En revanche, l'UE n'a jamais envisagé la moindre mesure de rétorsion à l'égard de son adversaire symétrique, l’État d’Israël. Mais selon quels critères objectifs les avoir différencié ? Le nombre de victimes civiles ? Là, Israël a une belle longueur d’avance. Les discours qui les justifient et qui définissent les objectifs ? On a longtemps, et à juste titre, objecté la charte du Hamas et son but d’établir un État islamique sur toute la Palestine et donc de détruire « l’entité sioniste » [2]. Mais, après des années d’enfumage autour d’un « processus de paix » qui n’aura finalement servi qu’à faire oublier la réalité de la colonisation, les dirigeants israéliens actuels ont tombé le masque : terminé la « solution à deux États » qui n’était sans doute qu’un rideau de fumée, ils veulent toute la terre de Palestine pour eux et de préférence sans Arabes dessus. Antisémite, le Hamas ? Sans doute. Mais, en face, on se lâche désormais complètement. Il y a quarante ans, c’était un rabbin folklorique connu pour ses propos imagés qui déclarait que « les Arabes sont des serpents que Dieu regrette d’avoir créés ». Maintenant, c’est un ministre en exercice qui tient des propos du même ordre. C’est de la rhétorique sans conséquence ? Peut-être, mais pourquoi la prendre au sérieux d’un côté et la relativiser de l’autre ? Et donc pourquoi ne pas traiter les deux protagonistes selon les mêmes critères ?
Pour beaucoup d'observateurs, le Hamas et Netanyahou sont également détestables. Ce qui leur donne du crédit chacun de son côté, c'est pour le premier le désespoir abyssal où est plongé le peuple palestinien qui n'a plus rien à perdre, pour le second l'ivresse de pouvoir tout se permettre. Mais ils ne sont l'un et l'autre que des expressions, espérons-le provisoires, de peuples qui, pour leur part, ne sont absolument pas dans des positions symétriques. Le peuple juif d’Israël se pense et se vit à l’européenne et, même dans sa fraction libérale, semble indifférent au sort du peuple palestinien qui, à quelques kilomètres de chez lui, est occupé, assiégé, réprimé, humilié par une armée où servent ses enfants, privé de ses droits fondamentaux et victime d’un apartheid désormais avéré. L'Europe devrait d'abord s'interesser au sort de ces peuples, en veillant à rééquilibrer la balance du côté de la justice et de l’égalité en droit et en dignité pour tous les êtres humains présents sur cette terre meurtrie. En entretenant, sans jamais la remettre en cause, une relation privilégiée avec le gouvernement qui siège à Jérusalem, elle fait exactement l’inverse.

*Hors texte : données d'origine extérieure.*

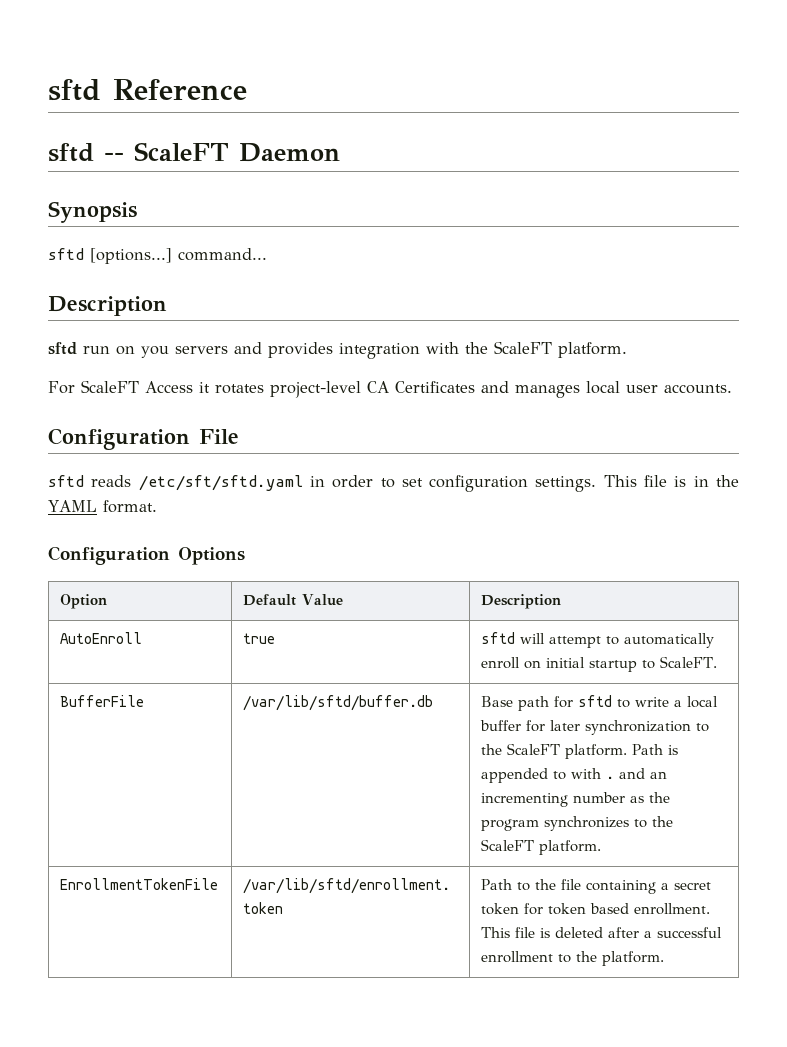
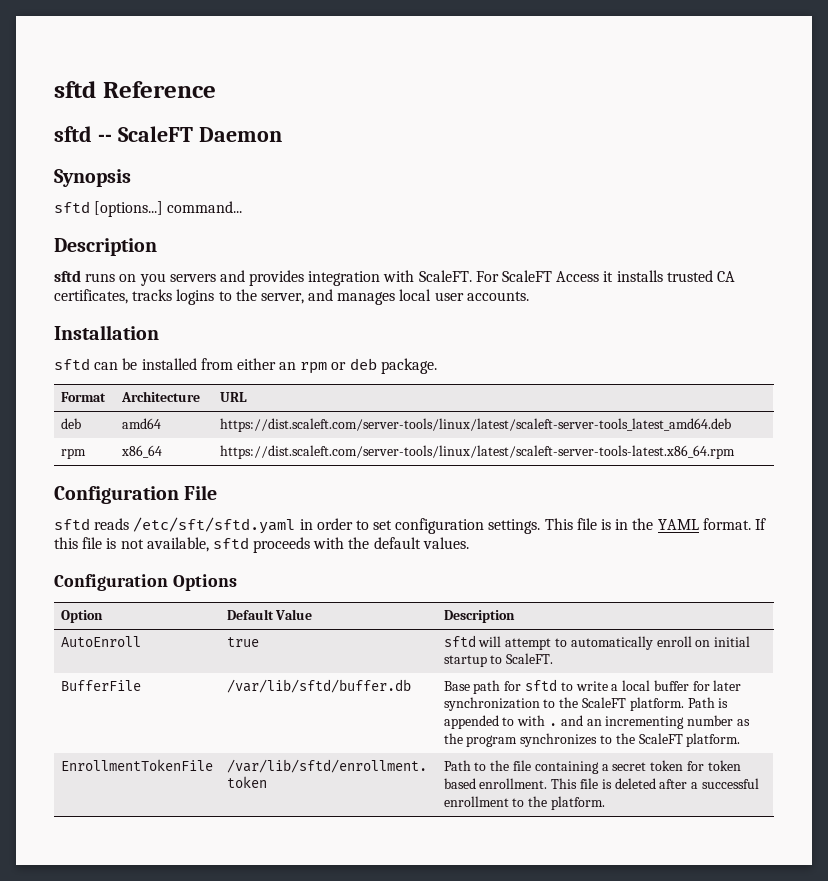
[83,346,110,354] run -> [85,273,116,282] runs
[465,341,627,358] the ScaleFT platform. // -> [418,270,472,282] ScaleFT.
[215,381,475,398] rotates project-level CA Certificates -> [616,270,735,282] [54,289,304,305] installs trusted CA certificates, tracks logins to the server,
(732, 389) none -> [54,325,159,340] [54,358,437,374] [60,392,106,402] [120,391,200,402] [219,392,247,402] [60,418,81,429] [121,418,161,429] [219,418,731,432] [60,448,86,459] [120,445,162,458] [219,445,735,459] // Installation // sftd can be installed from either an rpm or deb package. // Format | Architecture | URL // deb | amd64 | https://dist.scaleft.com/server-tools/linux/latest/scaleft-server-tools_latest_amd64.deb // rpm | x86_64 | https://dist.scaleft.com/server-tools/linux/latest/scaleft-server-tools-latest.x86_64.rpm
(157, 506) none -> [754,518,766,530] [54,537,469,553] If this file is not available, sftd proceeds with the default values.

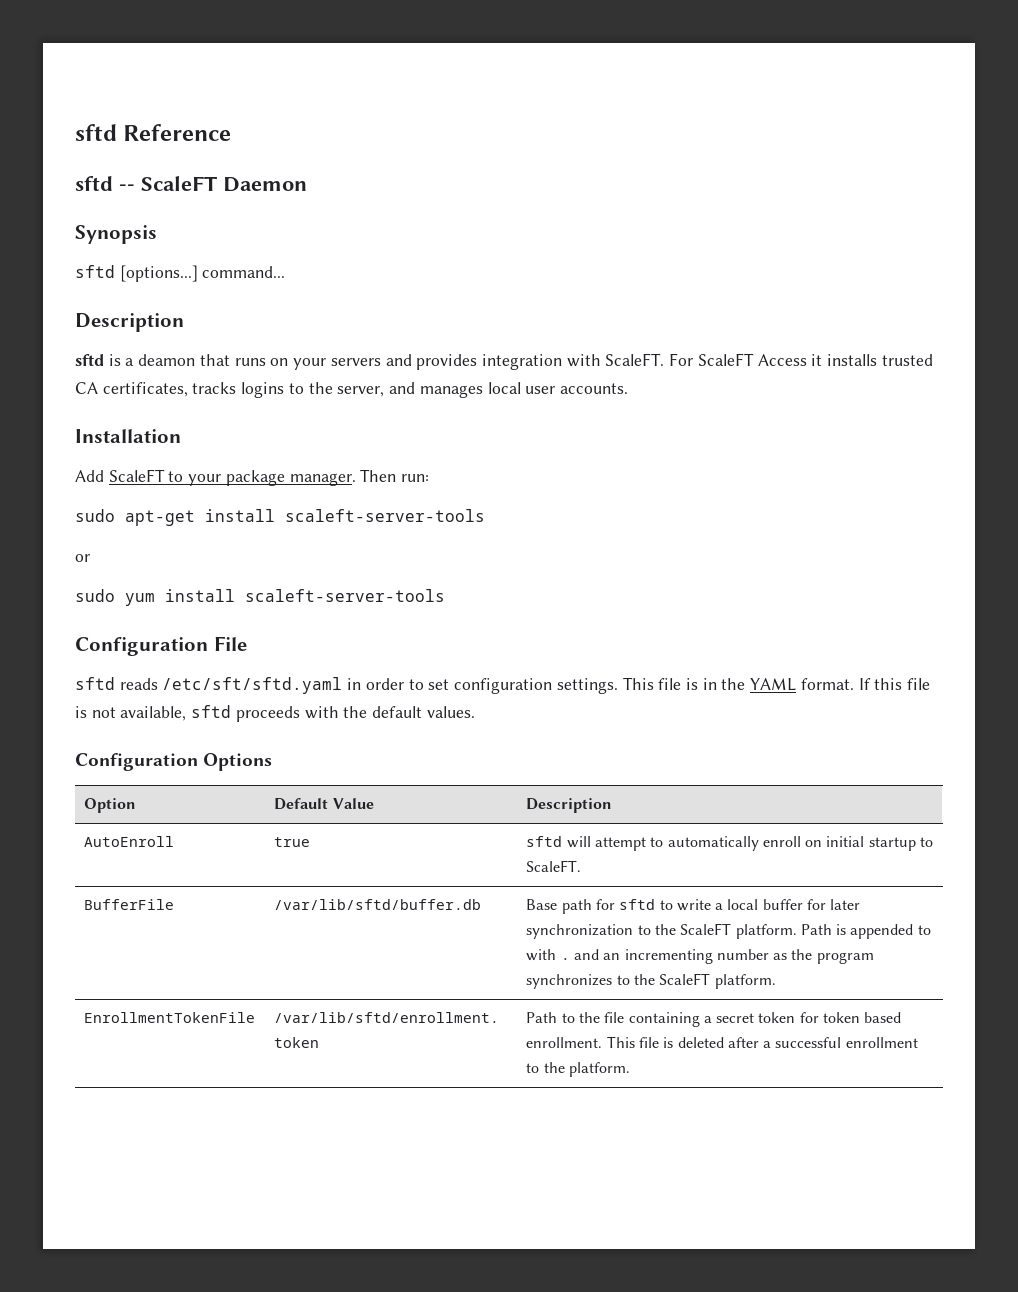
(81, 276) none -> [108,354,230,366] is a deamon that
[139,273,166,286] you -> [293,358,327,370] your
[54,358,437,374] [60,392,106,402] [120,391,200,402] [219,392,247,402] [60,418,81,429] [121,418,161,429] [219,418,731,432] [60,448,86,459] [120,445,162,458] [219,445,735,459] sftd can be installed from either an rpm or deb package. // Format | Architecture | URL // deb | amd64 | https://dist.scaleft.com/server-tools/linux/latest/scaleft-server-tools_latest_amd64.deb // rpm | x86_64 | https://dist.scaleft.com/server-tools/linux/latest/scaleft-server-tools-latest.x86_64.rpm -> [75,469,430,486] [75,509,485,526] [75,554,90,562] [75,589,445,606] Add ScaleFT to your package manager. Then run: // sudo apt-get install scaleft-server-tools // or // sudo yum install scaleft-server-tools

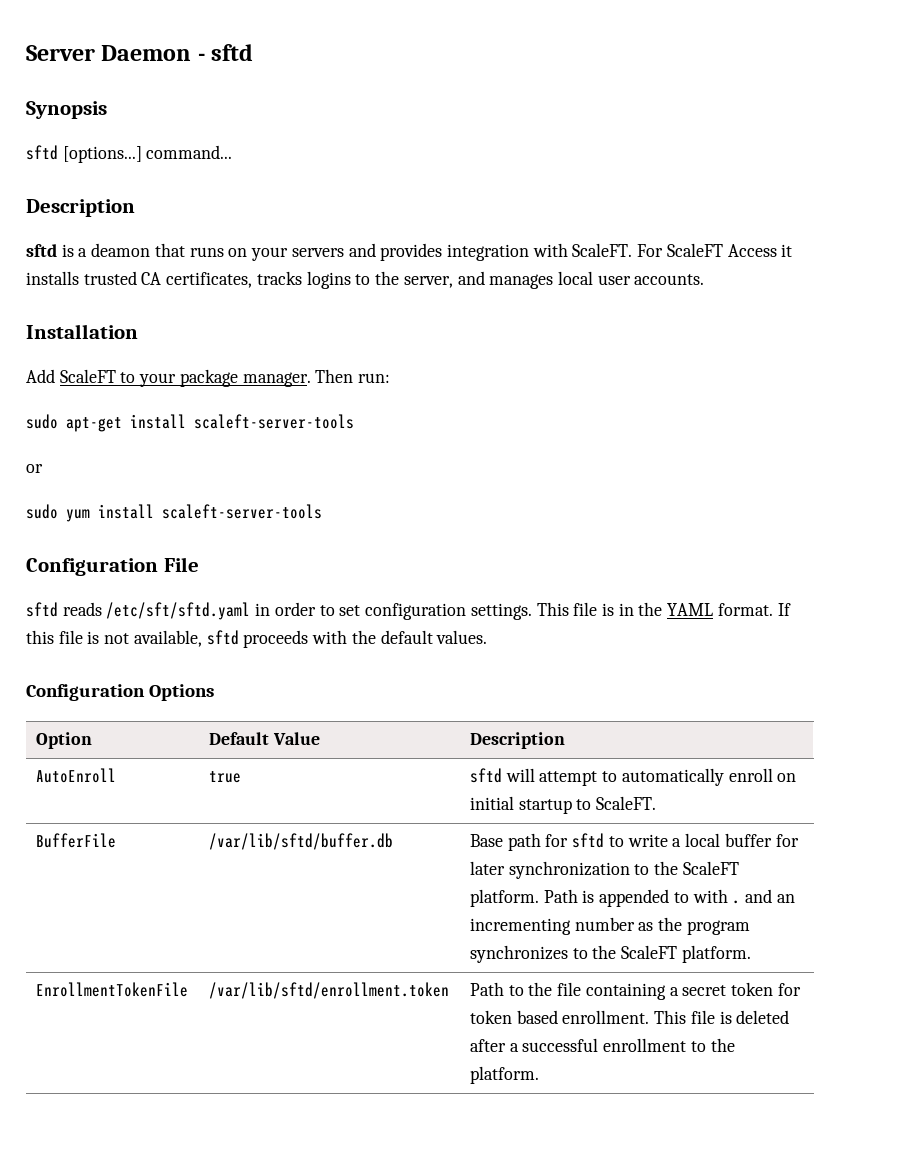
[75,124,232,141] [75,176,307,192] sftd Reference // sftd -- ScaleFT Daemon -> [26,44,254,61] Server Daemon - sftd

[1] Israël/Palestine et non Israël et la Palestine. Car il s’agit bien d’un même territoire, qui s’étend la Méditerranée au Jourdain, sur lesquels vivent deux peuples de plus en plus imbriqués l’un dans l’autre.
[2] Bien que cet objectif ait été renvoyé à la prochaine génération, les dirigeants du Hamas affirmant leur disposition à établir une trêve prolongée pour autant qu’Israël se retire des territoires occupés en 1967.